- Opening Delimiter -

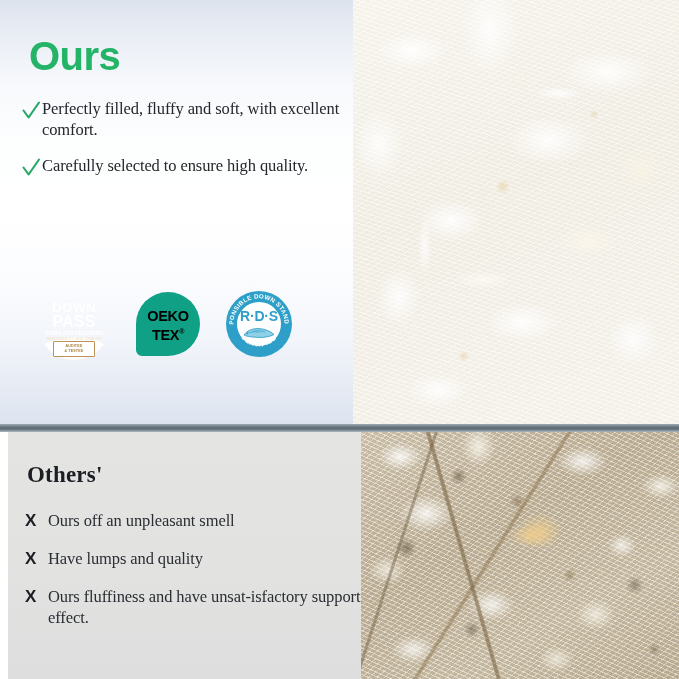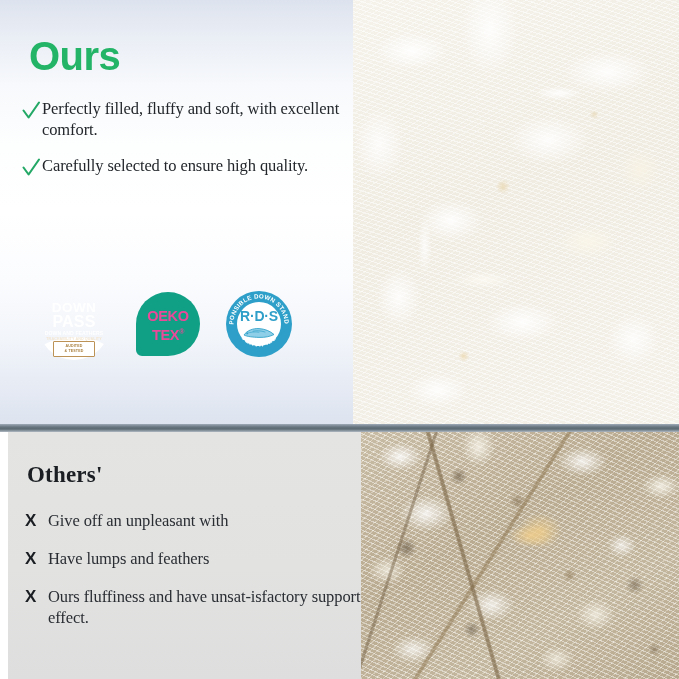--- a/index.html
+++ b/index.html
@@ -301,7 +301,7 @@
     left: 0; right: 0;
     top: 16px;
     text-align: center;
-    color: #ec4899;
+    color: #000000;
     font-family: "Liberation Sans", sans-serif;
     font-weight: bold;
     font-size: 14.5px;

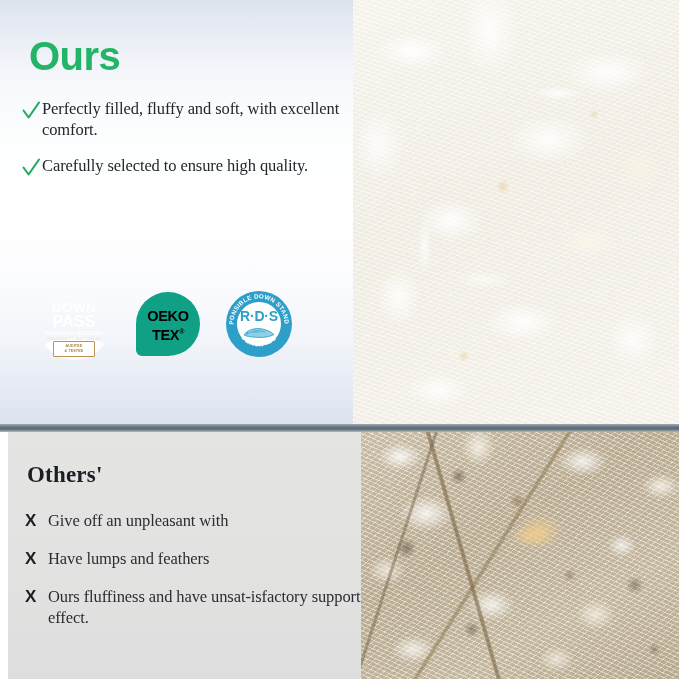--- a/index.html
+++ b/index.html
@@ -528,7 +528,7 @@
 
         <div class="bullet-x">
           <span class="x-icon">X</span>
-          <span class="bullet-x-text">Give off an unpleasant with</span>
+          <span class="bullet-x-text">Ours off an unpleasant smell</span>
         </div>
 
         <div class="bullet-x">

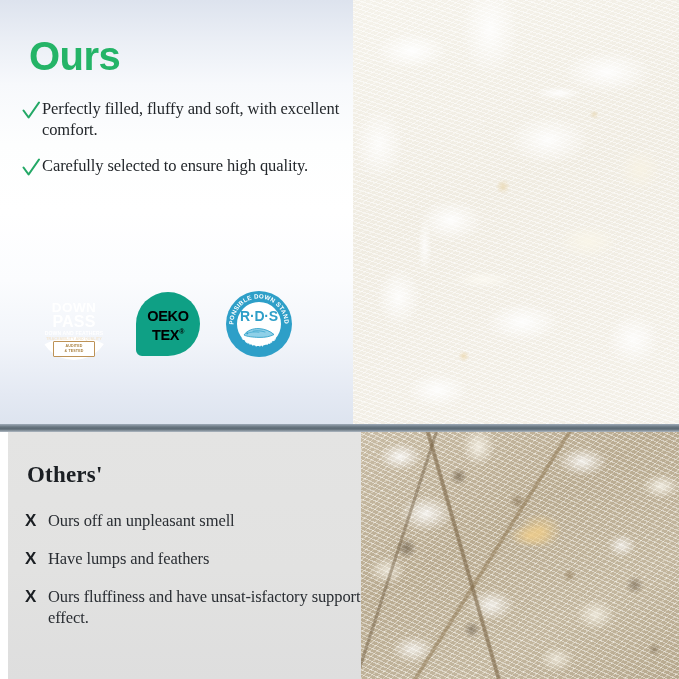--- a/index.html
+++ b/index.html
@@ -533,7 +533,7 @@
 
         <div class="bullet-x">
           <span class="x-icon">X</span>
-          <span class="bullet-x-text">Have lumps and feathers</span>
+          <span class="bullet-x-text">Have lumps and quality</span>
         </div>
 
         <div class="bullet-x">

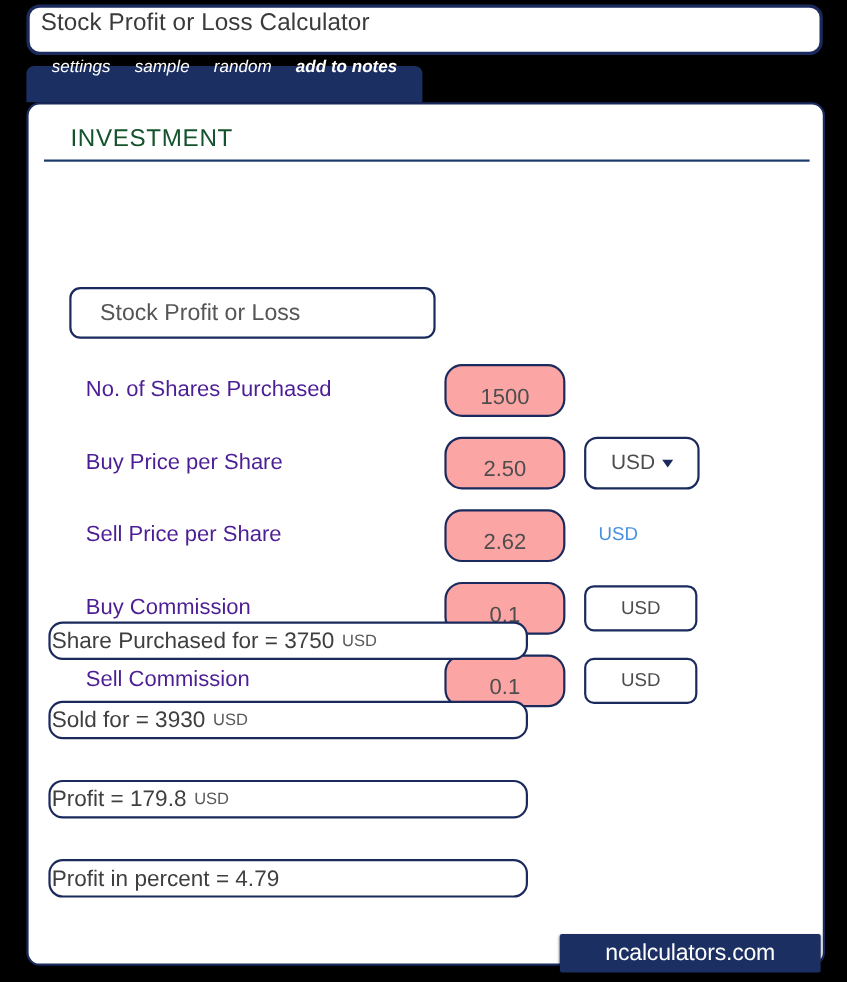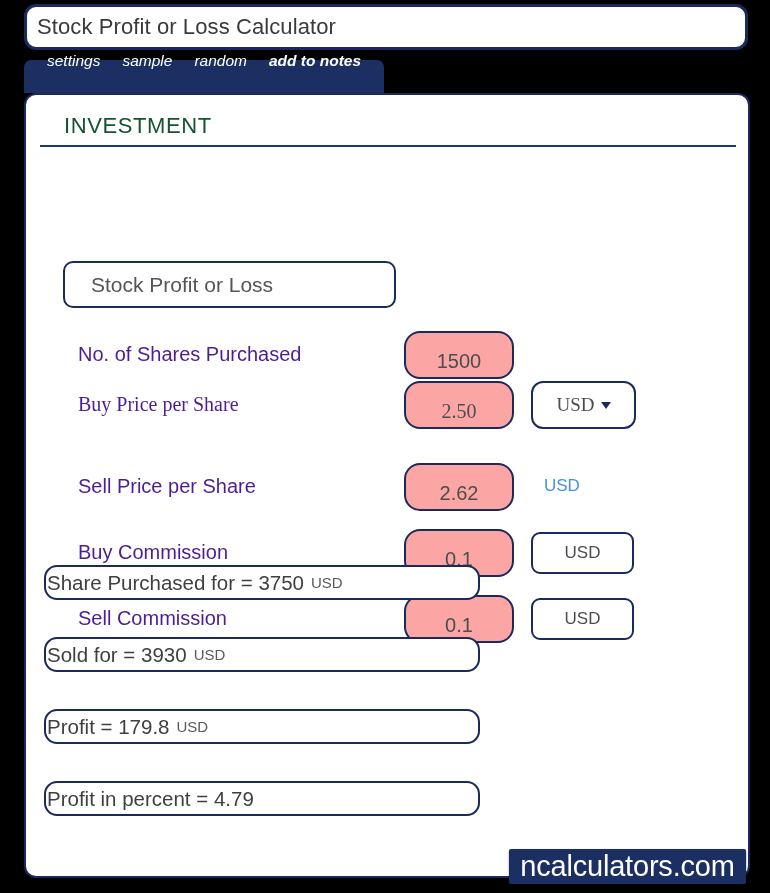--- a/index.html
+++ b/index.html
@@ -34,7 +34,6 @@
     border-radius: 12px;
     box-sizing: border-box;
     display: flex;
-    align-items: center;
     padding-left: 10px;
   }
   .title-bar-text {

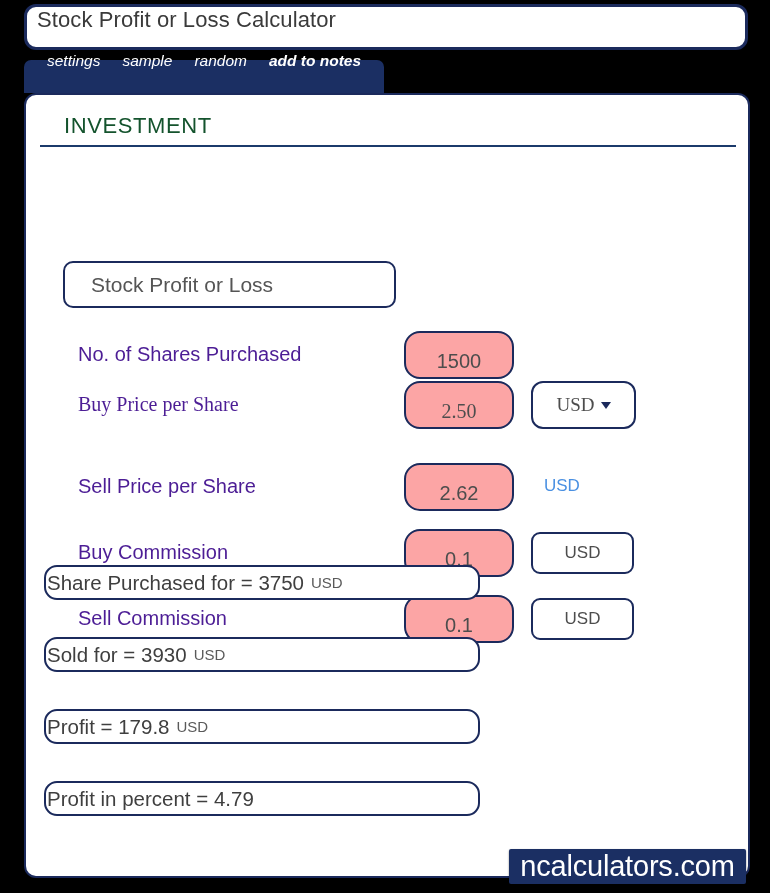--- a/index.html
+++ b/index.html
@@ -283,7 +283,7 @@
       </div>
     </div>
 
-    <div class="row" style="top:280px;font-family:Liberation Serif, serif;">
+    <div class="row" style="top:296px;">
       <div class="row-label">Buy Price per Share</div>
       <div class="input-box">
         <span class="input-val">2.50</span>

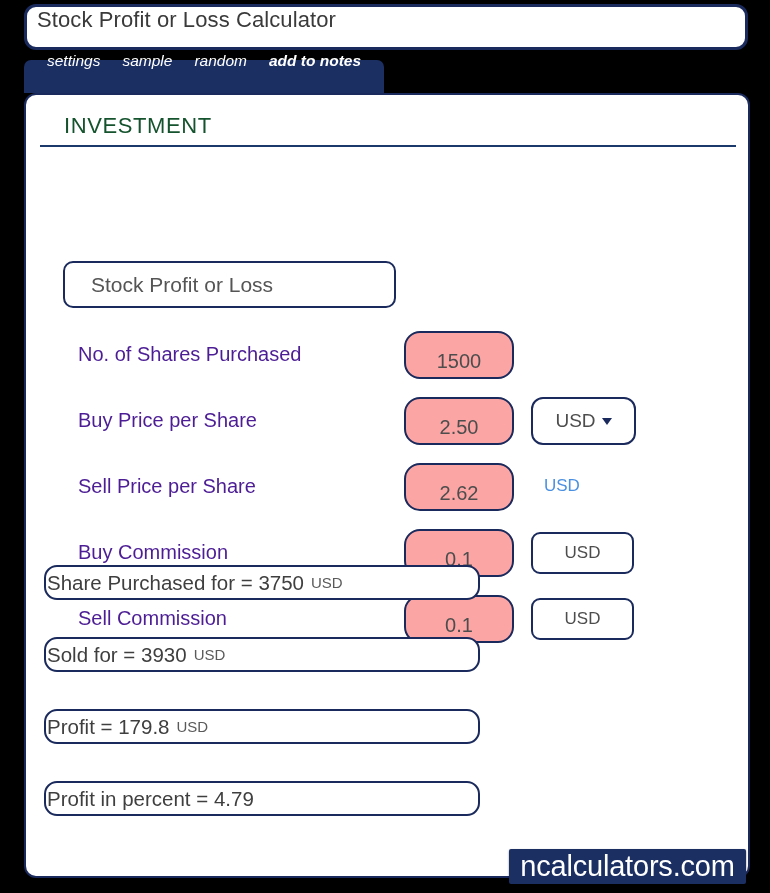--- a/index.html
+++ b/index.html
@@ -245,7 +245,7 @@
   }
   .watermark-text {
     color: #ffffff;
-    font-size: 29px;
+    font-size: 21px;
     letter-spacing: -0.2px;
   }
 </style>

- Closing Delimiter -

Problem to solve — Apart from the pictures, the entries above are to be repeated in full and exactly.

Response to the exercise —
--- a/index.html
+++ b/index.html
@@ -301,7 +301,7 @@
     left: 0; right: 0;
     top: 16px;
     text-align: center;
-    color: #ec4899;
+    color: #000000;
     font-family: "Liberation Sans", sans-serif;
     font-weight: bold;
     font-size: 14.5px;

--- a/index.html
+++ b/index.html
@@ -528,7 +528,7 @@
 
         <div class="bullet-x">
           <span class="x-icon">X</span>
-          <span class="bullet-x-text">Give off an unpleasant with</span>
+          <span class="bullet-x-text">Ours off an unpleasant smell</span>
         </div>
 
         <div class="bullet-x">

--- a/index.html
+++ b/index.html
@@ -533,7 +533,7 @@
 
         <div class="bullet-x">
           <span class="x-icon">X</span>
-          <span class="bullet-x-text">Have lumps and feathers</span>
+          <span class="bullet-x-text">Have lumps and quality</span>
         </div>
 
         <div class="bullet-x">

--- a/index.html
+++ b/index.html
@@ -34,7 +34,6 @@
     border-radius: 12px;
     box-sizing: border-box;
     display: flex;
-    align-items: center;
     padding-left: 10px;
   }
   .title-bar-text {

--- a/index.html
+++ b/index.html
@@ -283,7 +283,7 @@
       </div>
     </div>
 
-    <div class="row" style="top:280px;font-family:Liberation Serif, serif;">
+    <div class="row" style="top:296px;">
       <div class="row-label">Buy Price per Share</div>
       <div class="input-box">
         <span class="input-val">2.50</span>

--- a/index.html
+++ b/index.html
@@ -245,7 +245,7 @@
   }
   .watermark-text {
     color: #ffffff;
-    font-size: 29px;
+    font-size: 21px;
     letter-spacing: -0.2px;
   }
 </style>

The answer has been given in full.